Arka236/Single_Cycle_RISCV_Processor

Repository files navigation

🚀 High-Speed AES-128 Cryptographic IP Core (AXI4-Lite)

RTL Design Verification Interface Standard

📌 Table of Contents

  1. The Problem & Project Aim
  2. Project Overview
  3. System Architecture & Modules
  4. Custom AXI4-Lite Register Map
  5. Synthesis Metrics & Results
  6. Security Testing & Verification
  7. Tools Used
  8. How to Run Simulation

1. The Problem & Project Aim

The Problem Statement: In modern integrated sensing and communication systems, data security is mandatory.
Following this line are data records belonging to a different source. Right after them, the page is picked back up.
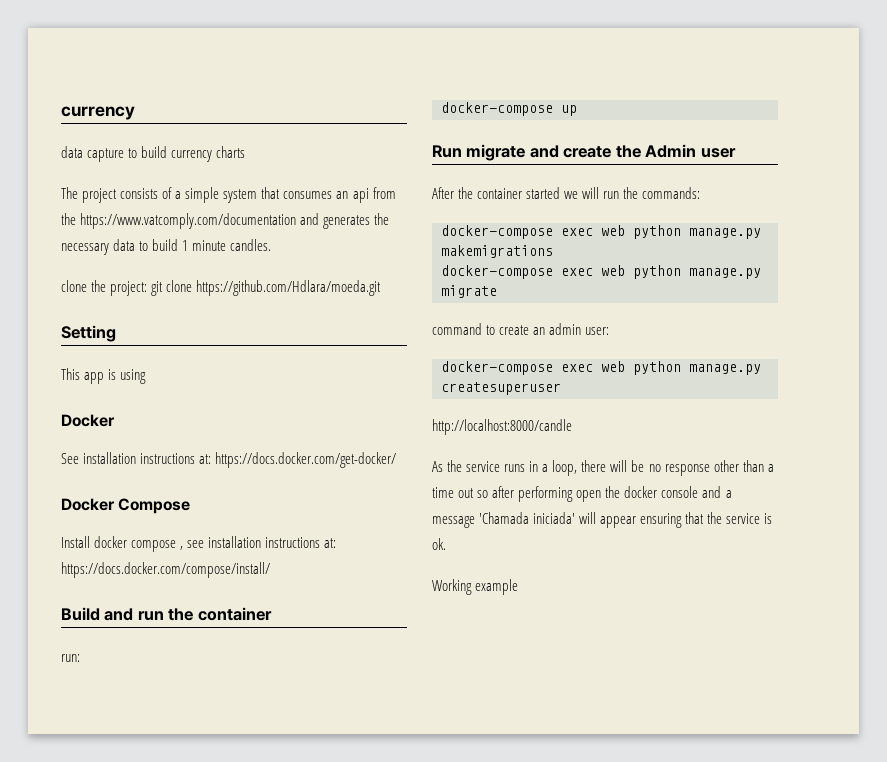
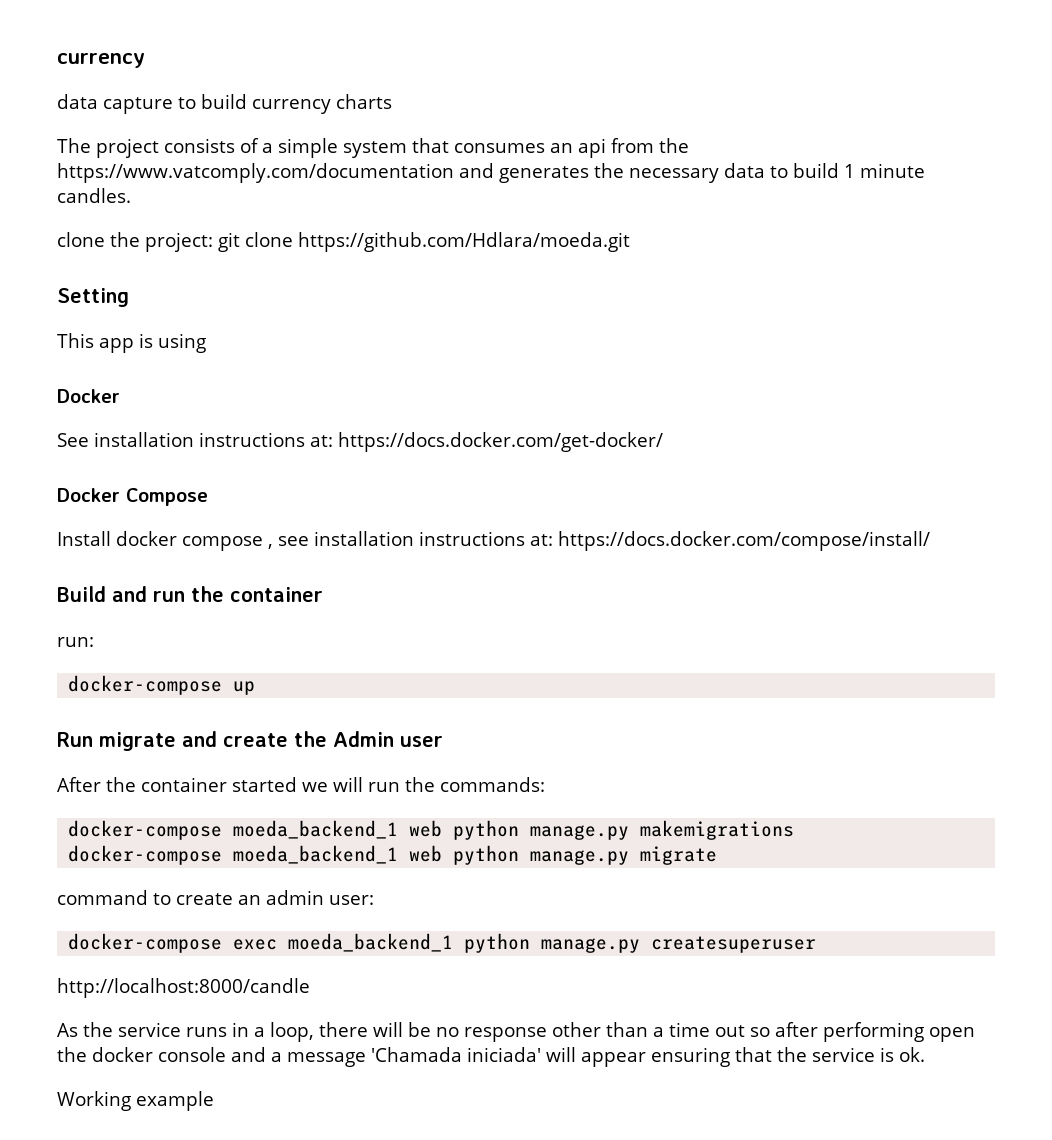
- docker-compose exec web python manage.py makemigrations
+ docker-compose moeda_backend_1 web python manage.py makemigrations
- docker-compose exec web python manage.py migrate
+ docker-compose moeda_backend_1 web python manage.py migrate
- docker-compose exec web python manage.py createsuperuser
+ docker-compose exec moeda_backend_1 python manage.py createsuperuser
However, executing complex cryptographic algorithms like AES-128 purely in software on a general-purpose processor is highly inefficient. Software execution requires thousands of clock cycles to encrypt a single 16-byte block of data. This creates a massive data bottleneck, consumes excessive CPU overhead, and drains power.

The Project Aim: The objective of this project was to offload the heavy mathematical workload of encryption into a dedicated hardware IP block. Specifically, the aim was to design, verify, and implement a FIPS-197 compliant AES-128 hardware accelerator from scratch strictly using Verilog HDL. This custom IP core had to be easily integrated into modern SoC architectures using a strict AXI4-Lite Slave Memory interface, allowing an AXI Master to write data, trigger the hardware, and read back the secured ciphertext with minimal overhead.

2. Project Overview

This project implements a fully unrolled, 10-stage pipelined AES-128 Cryptographic IP Core designed entirely in Verilog HDL. To ensure seamless integration into modern System-on-Chip (SoC) architectures, the cryptographic engine is wrapped in a custom, dual-ported AXI4-Lite Slave Memory interface.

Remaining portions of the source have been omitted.